Friday, March 29, 2024

SC upholds ED’s power to arrest under PMLA

The Supreme Court upheld the validity of various sections of the Prevention of Money Laundering Act on Wednesday: These include Sections 3 (definition of money laundering), 5 (attachment of property), 8(4) [taking possession of attached property), 17 (search and seizure), 18 (search of persons), 19 (powers of arrest), 24 (reverse burden of proof), 44 (offences triable by special court) and 45 (offences being cognizable and non-bailable). 

A three-judge bench led by Justices AM Khanwilkar was hearing the pleas filed by 242 persons including Congress MP Karti Chidambaram.

The Supreme Court upholding the ED’s right to arrest persons under the PMLA assumes significance at a juncture when many prominent politicians are under the scanner of the central agency. Moreover, the SC held that the argument about proportionality of punishment under this Act with respect to scheduled offences is “wholly unfounded and rejected”. In its verdict, it also made a clear distinction between an Enforcement Case Information Report and an FIR. 

The apex court ruled, “ECIR cannot be equated with FIR and ECIR is an internal document of ED. Supply of ECIR to the accused is not mandatory and only disclosure of reasons during the arrest is enough. Even the ED manual is not to be published since it is an internal document. Department has to explore the desirability of uploading broad objectives of the Act on website”. This is of vital importance in the context of the National Herald case where Congress has accused the ED of not supplying the Gandhis with a copy of the ECIR. 
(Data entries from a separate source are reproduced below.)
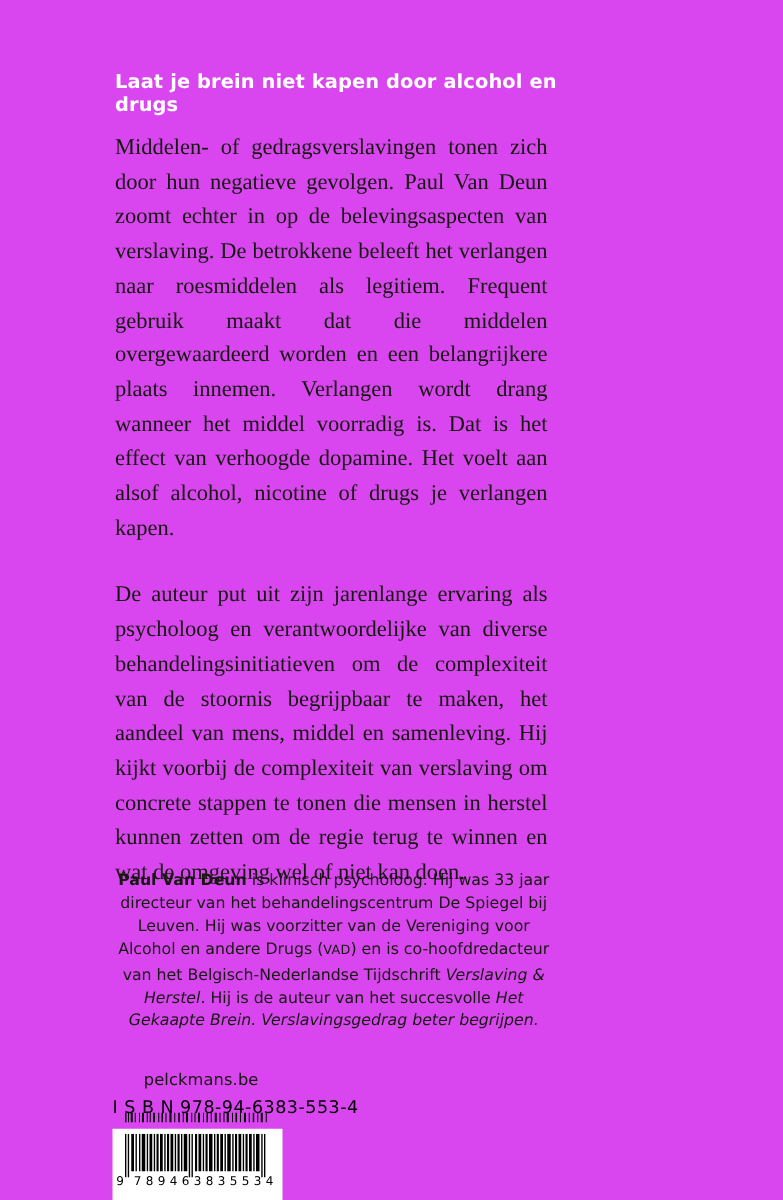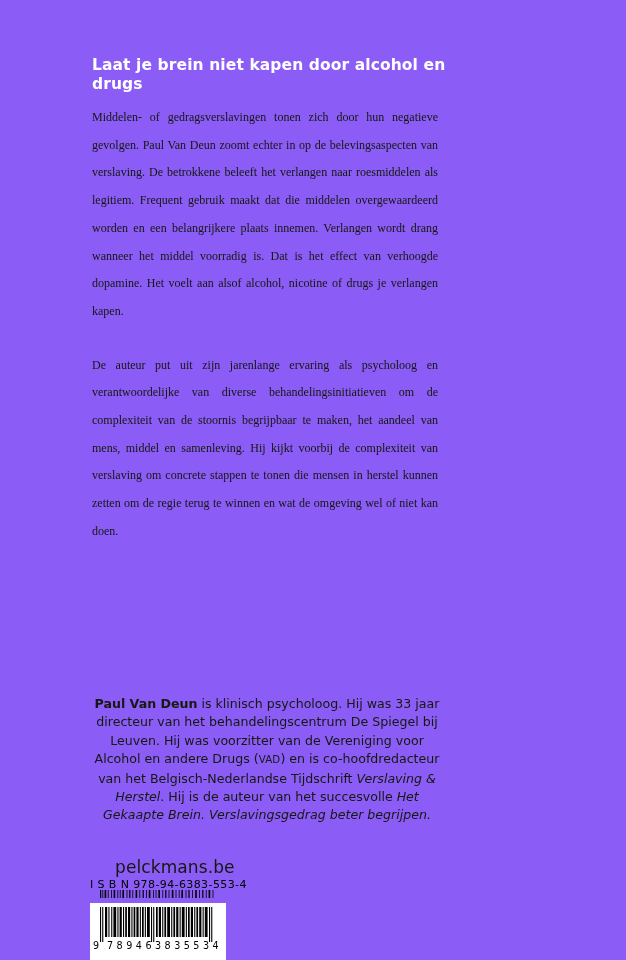--- a/index.html
+++ b/index.html
@@ -18,7 +18,7 @@
   .cover {
     position: absolute;
     inset: 0;
-    background: #8b5cf6;
+    background: #d946ef;
   }
 
   .headline {

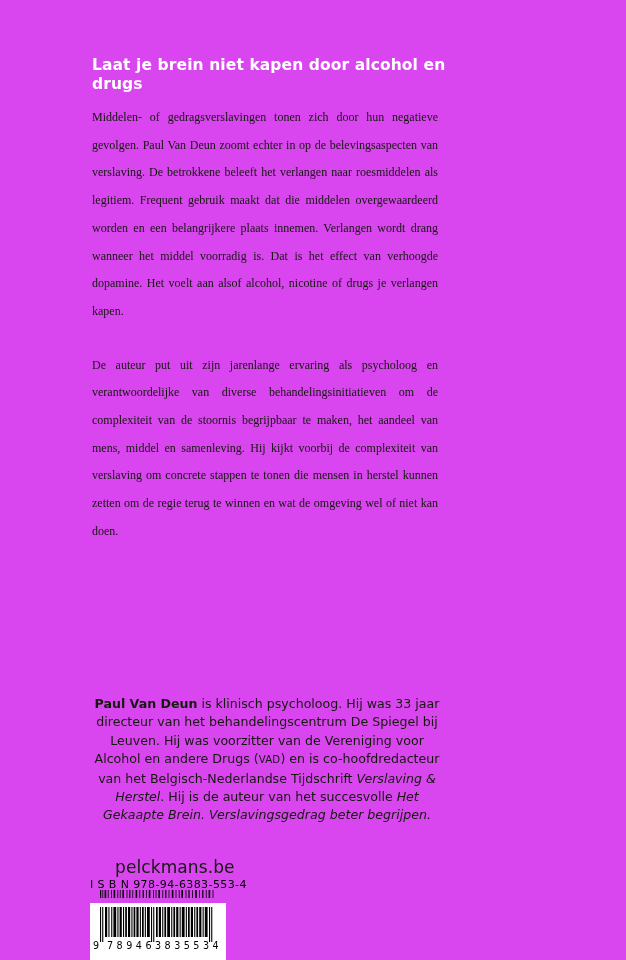--- a/index.html
+++ b/index.html
@@ -40,7 +40,7 @@
     top: 104px;
     width: 346px;
     font-family: "Liberation Serif", "DejaVu Serif", serif;
-    font-size: 12px;
+    font-size: 18px;
     line-height: 27.7px;
     color: #14180f;
     text-align: justify;

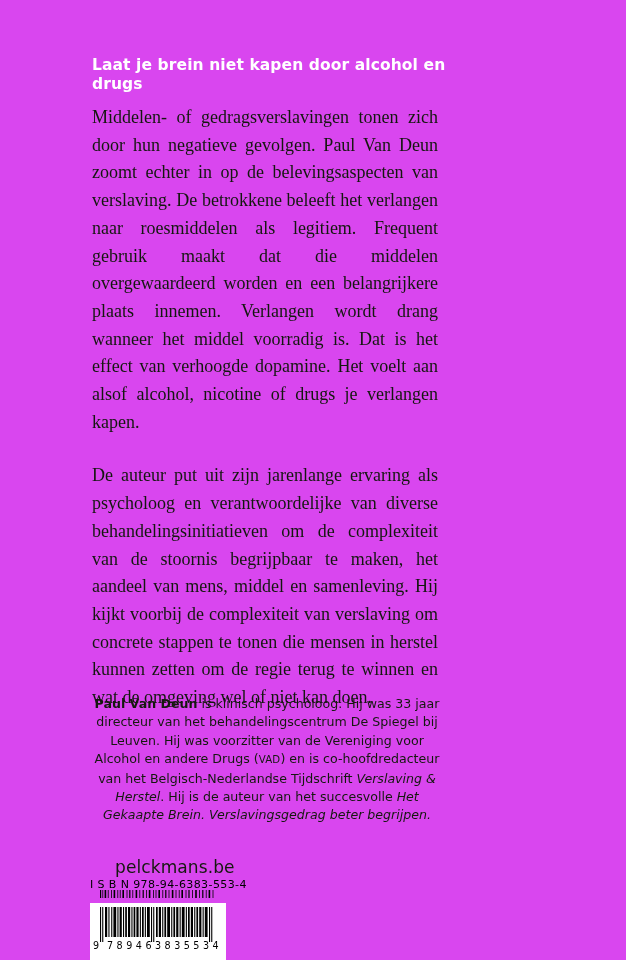--- a/index.html
+++ b/index.html
@@ -77,7 +77,7 @@
     left: 115px;
     top: 857px;
     font-family: "DejaVu Sans", "Liberation Sans", sans-serif;
-    font-size: 17px;
+    font-size: 13px;
     color: #15190f;
     letter-spacing: 0.1px;
   }

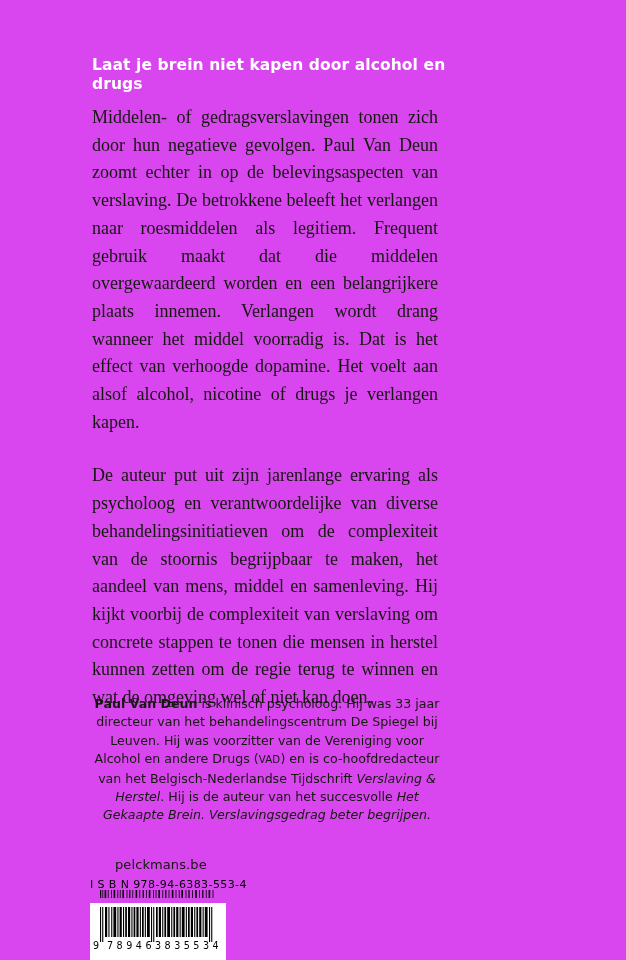--- a/index.html
+++ b/index.html
@@ -131,7 +131,7 @@
     width: 136px;
     text-align: center;
     font-family: "DejaVu Sans", "Liberation Sans", sans-serif;
-    font-size: 11px;
+    font-size: 14px;
     letter-spacing: 0.4px;
     color: #000;
     white-space: nowrap;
Meanwhile, the SC stated that the question of enactment of amendments to the PMLA in 2019 as a “money bill” will be decided by a larger bench of 7 judges. It allowed the parties seeking bail to seek remedies before an appropriate forum and also made it clear that the interim reliefs already granted to petitioners challenging the validity of the PMLA sections will continue for another 4 weeks. The PMLA was enacted in 2002 but implemented from July 1, 2005, onwards. 
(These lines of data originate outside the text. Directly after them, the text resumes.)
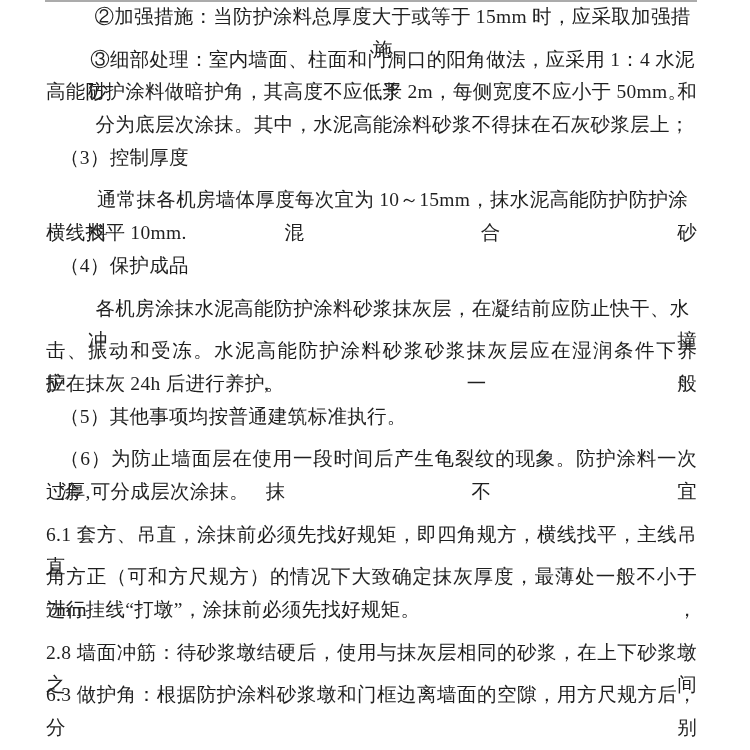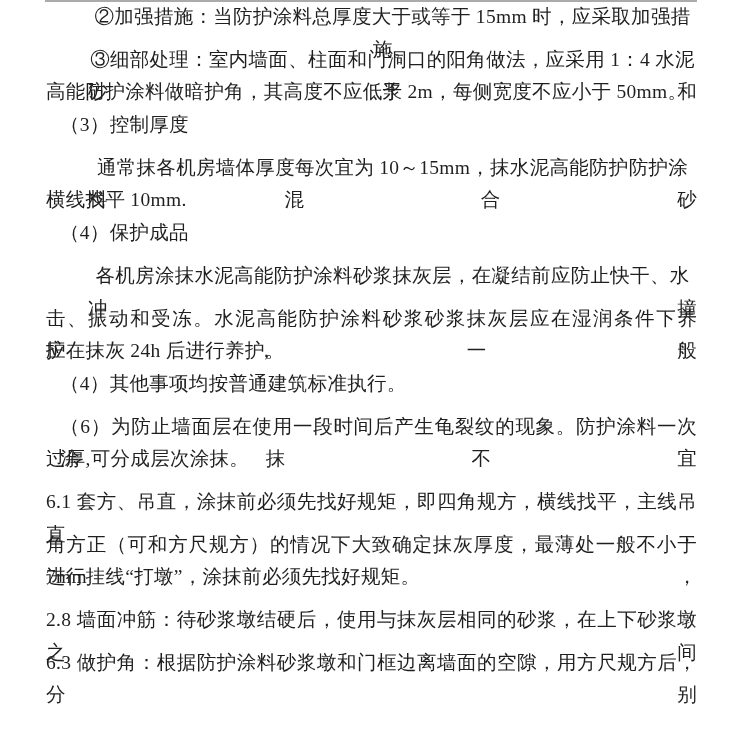--- a/index.html
+++ b/index.html
@@ -57,6 +57,7 @@
       <div class="line indent-p">②加强措施：当防护涂料总厚度大于或等于 15mm 时，应采取加强措施。</div>
       <div class="line indent-p fill">③细部处理：室内墙面、柱面和门洞口的阳角做法，应采用 1：4 水泥砂浆和</div>
       <div class="line">高能防护涂料做暗护角，其高度不应低于 2m，每侧宽度不应小于 50mm。</div>
+      <div class="line indent-p">分为底层次涂抹。其中，水泥高能涂料砂浆不得抹在石灰砂浆层上；</div>
       <div class="line indent-list">（3）控制厚度</div>
       <div class="line indent-p fill">通常抹各机房墙体厚度每次宜为 10～15mm，抹水泥高能防护防护涂料混合砂</div>
       <div class="line">横线找平 10mm.</div>

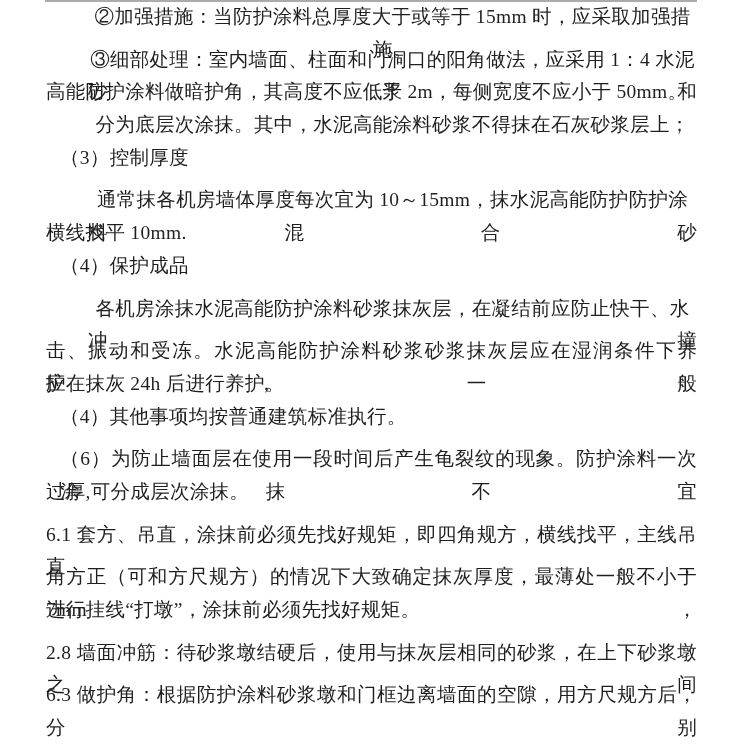--- a/index.html
+++ b/index.html
@@ -65,7 +65,7 @@
       <div class="line indent-p fill">各机房涂抹水泥高能防护涂料砂浆抹灰层，在凝结前应防止快干、水冲、撞</div>
       <div class="line fill">击、振动和受冻。水泥高能防护涂料砂浆砂浆抹灰层应在湿润条件下养护，一般</div>
       <div class="line">应在抹灰 24h 后进行养护。</div>
-      <div class="line indent-list">（4）其他事项均按普通建筑标准执行。</div>
+      <div class="line indent-list">（5）其他事项均按普通建筑标准执行。</div>
       <div class="line indent-list fill">（6）为防止墙面层在使用一段时间后产生龟裂纹的现象。防护涂料一次涂抹不宜</div>
       <div class="line">过厚,可分成层次涂抹。</div>
       <div class="line fill">6.1 套方、吊直，涂抹前必须先找好规矩，即四角规方，横线找平，主线吊直，</div>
During the SC hearing, Solicitor General Tushar Mehta stated that if a person “knowingly” becomes a party or is actually involved in any activity connected with the proceeds of crime, then such an individual is prima facie guilty of the offence of money laundering. He told the apex court, “Money-laundering poses a serious threat not only to the financial systems of countries but also to their integrity and sovereignty. To obviate such threats international community has taken some initiatives. It has been felt that to prevent money-laundering and connected activities comprehensive legislation is urgently needed”.